I think its a good time to mention here the difference between Sanskrit, Hinduism, Hindi, and Indians. Step 1: Sanskrit was the language of the Vedas (basically the Bible for Hinduism) and slowly morphed into tons of different languages from Gujarati to Hindi to Tamil and onward. It has even been the origin of many English words. It is important to separate Sanskrit from the Vedas. Sanskrit was just the language they had at the time in order to write the Vedas down and write the different rituals and prayers out in. The Vedas are religious; Sanskrit is not. It is no different from how the Torah is written in Hebrew or how the Quran is written in Arabic. The languages are not religious, the books are. Step 2: Not all Indians believe in Hinduism. It is easy to think of India as a Hindu nation especially with Modi trying to suppress and get rid of other religious minorities, especially muslims, but Indians can be atheists, Christians, Muslims, Hindus, Jains, and pretty much any religious ever. I'm an Indian, and I'm an atheist. Step 3: Hindi is the most widespread language in India and is has Sanskrit roots. It is commonly taught in schools along with English, the language of the state of the school, and, optionally, Sanskrit. Hindi and Hinduism are extremely different and are only related by their biggest demographic. Just like Sanskrit and even more so, Hindi is not religious what so ever and is as religious as English is. (I have now forgotten the point of this paragraph and will end it here)

Now onto yoga. Yes yoga can be a spiritual exercise, but only if you make it one. Yoga has been shown to reduce stress, improve flexibility, and just overall health. For example Christmas, my family and I have always celebrated Christmas because we enjoyed doing so. Did it make us Christians? No. Does my relationship with Christmas have anything to do with my religion? No. Yoga is the same way. Yes it can be religious and spiritual, but it can also just be for the sake of doing it because you like it and it is good for you. Yoga was originally banned because if was considered to be promoting Eastern religion specifically Hinduism, but yoga alone does not do that. If your yoga is lead by a religious teacher in Hinduism and you are specifically told how different poses represent different teaching and you decide to follow those teachings, then it becomes religious. People have also said that it would violate the separation of church and state  because of its roots. But even if this is the case, isn't teaching creationism doing the same thing only on a higher level because it is direct teaching instead of indirectly learning somehow throw different poses. 

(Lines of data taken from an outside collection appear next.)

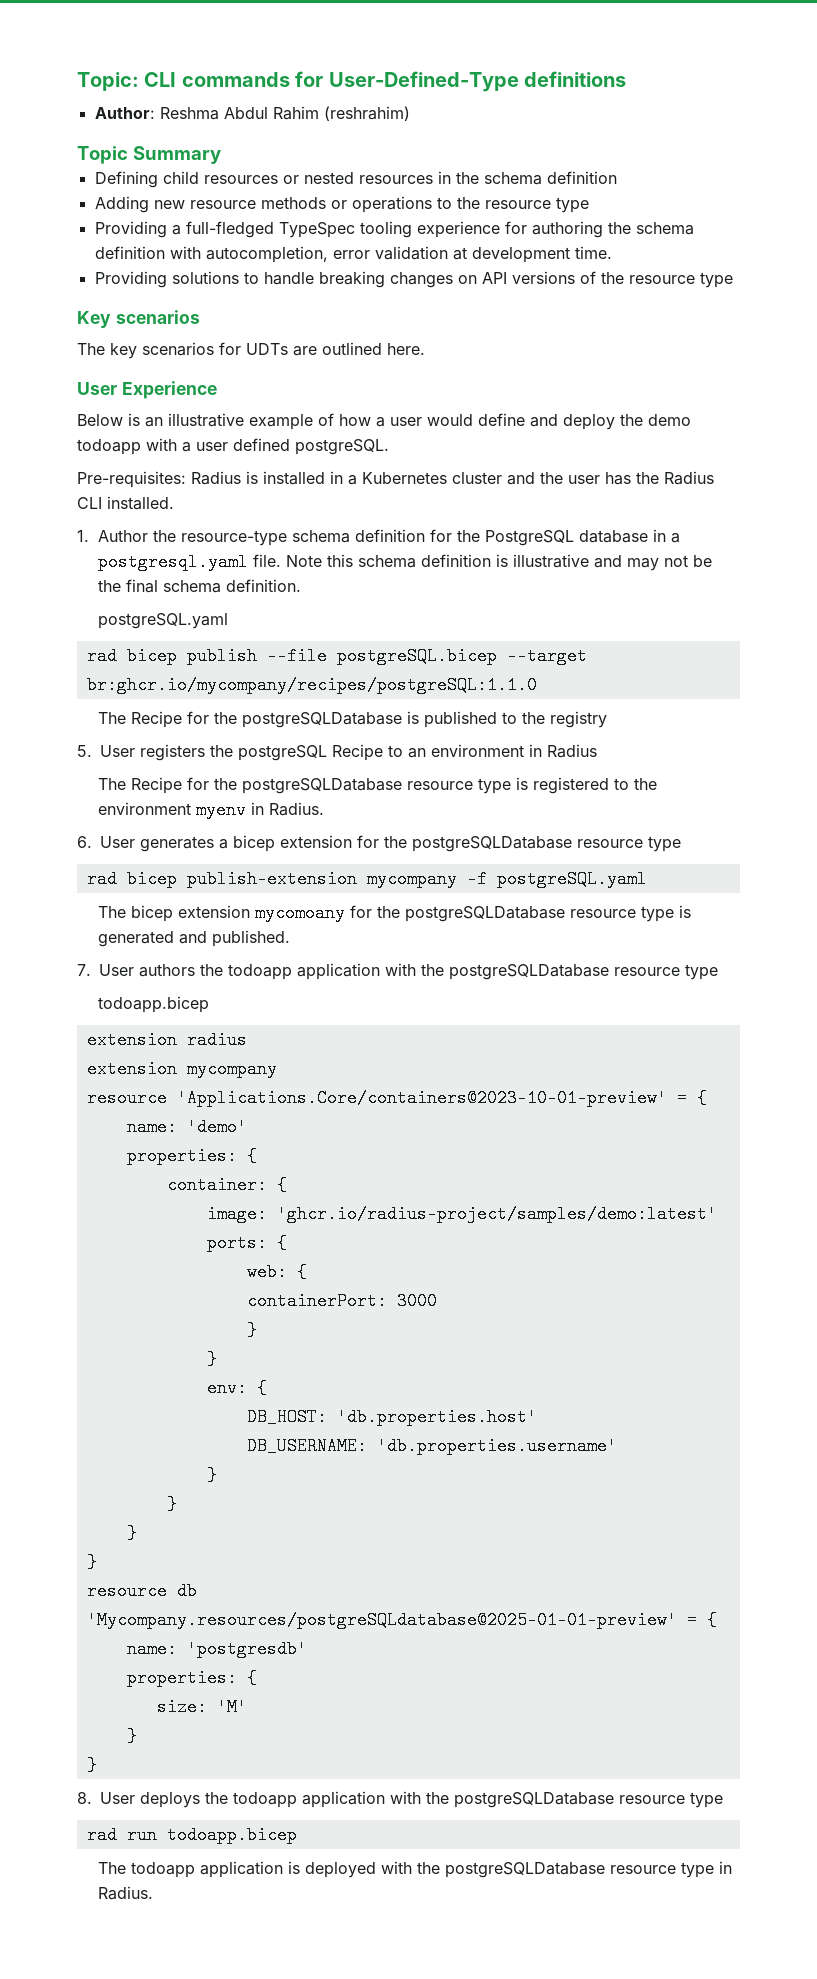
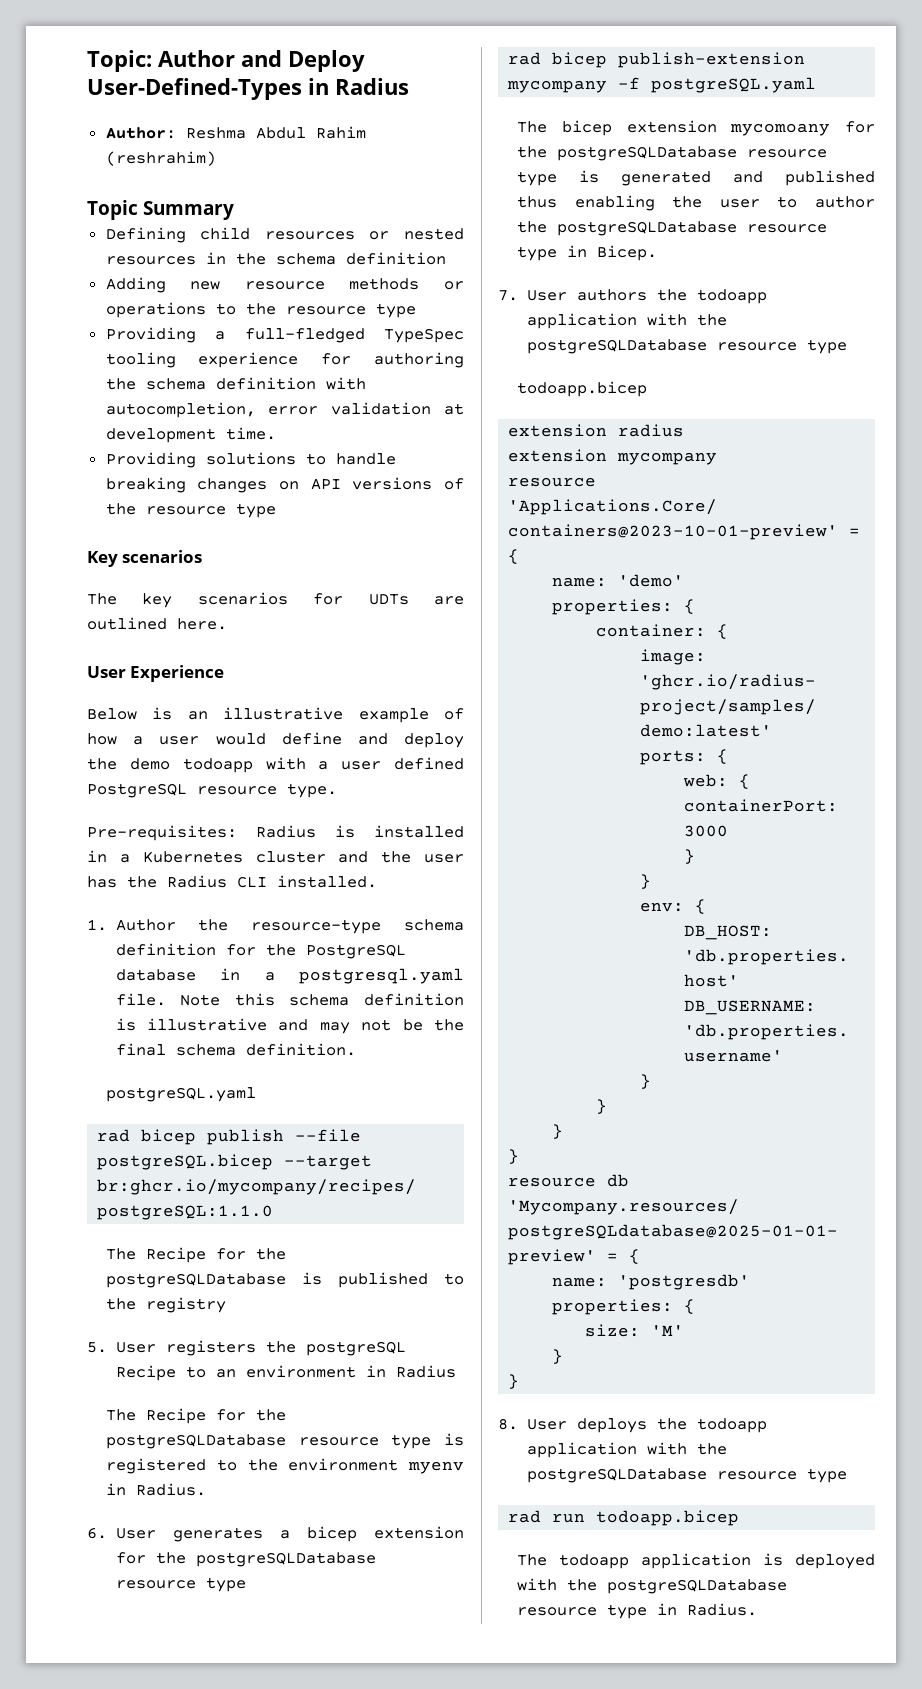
- Topic: CLI commands for User-Defined-Type definitions
+ Topic: Author and Deploy User-Defined-Types in Radius
- Below is an illustrative example of how a user would define and deploy the demo todoapp with a user defined postgreSQL.
+ Below is an illustrative example of how a user would define and deploy the demo todoapp with a user defined PostgreSQL resource type.
- The bicep extension mycomoany for the postgreSQLDatabase resource type is generated and published.
+ The bicep extension mycomoany for the postgreSQLDatabase resource type is generated and published thus enabling the user to author the postgreSQLDatabase resource type in Bicep.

I don't get this country sometimes. They go crazy when some religious thing (that might not even be religious) supposedly infringes on their right, but support religious things when it agrees with what they believe in. Like there is literally a Senate Chaplain, that opens each session of the upper legislative body in prayer and is there to provide the senators, their staffs, and their families with spiritual guidance. He was a navy chaplain before, providing religious guidance to navy officers. Both of these are public, government jobs, but they have someone given Christian advice to public servants. This is there and its fine but kids saying hi in another language while stretching is unconstitutional. There are Christian chaplains and people are chill, but when one Hindu guest chaplain gets to address the House once, they protest in the streets. Would anyone like to please explain this to me?

Now onto using Sanskrit names for yoga poses. Now, I understand to some extent not using the traditional names as it might be hard for kids to remember and differentiate p, but I still do not get why this is a religious debate. Sanskrit is not a religious language and calling Padmasana the lotus pose or "crisscross applesauce" does not mean anything different, especially to kids who will probably forget their translations in English, which are nothing special anyways.

Wow this took me like 1.5 hours to write. Oh well, if someone knows why the heck this is a thing please comment me or message me or something because I'm confused as hell right now and I hate it.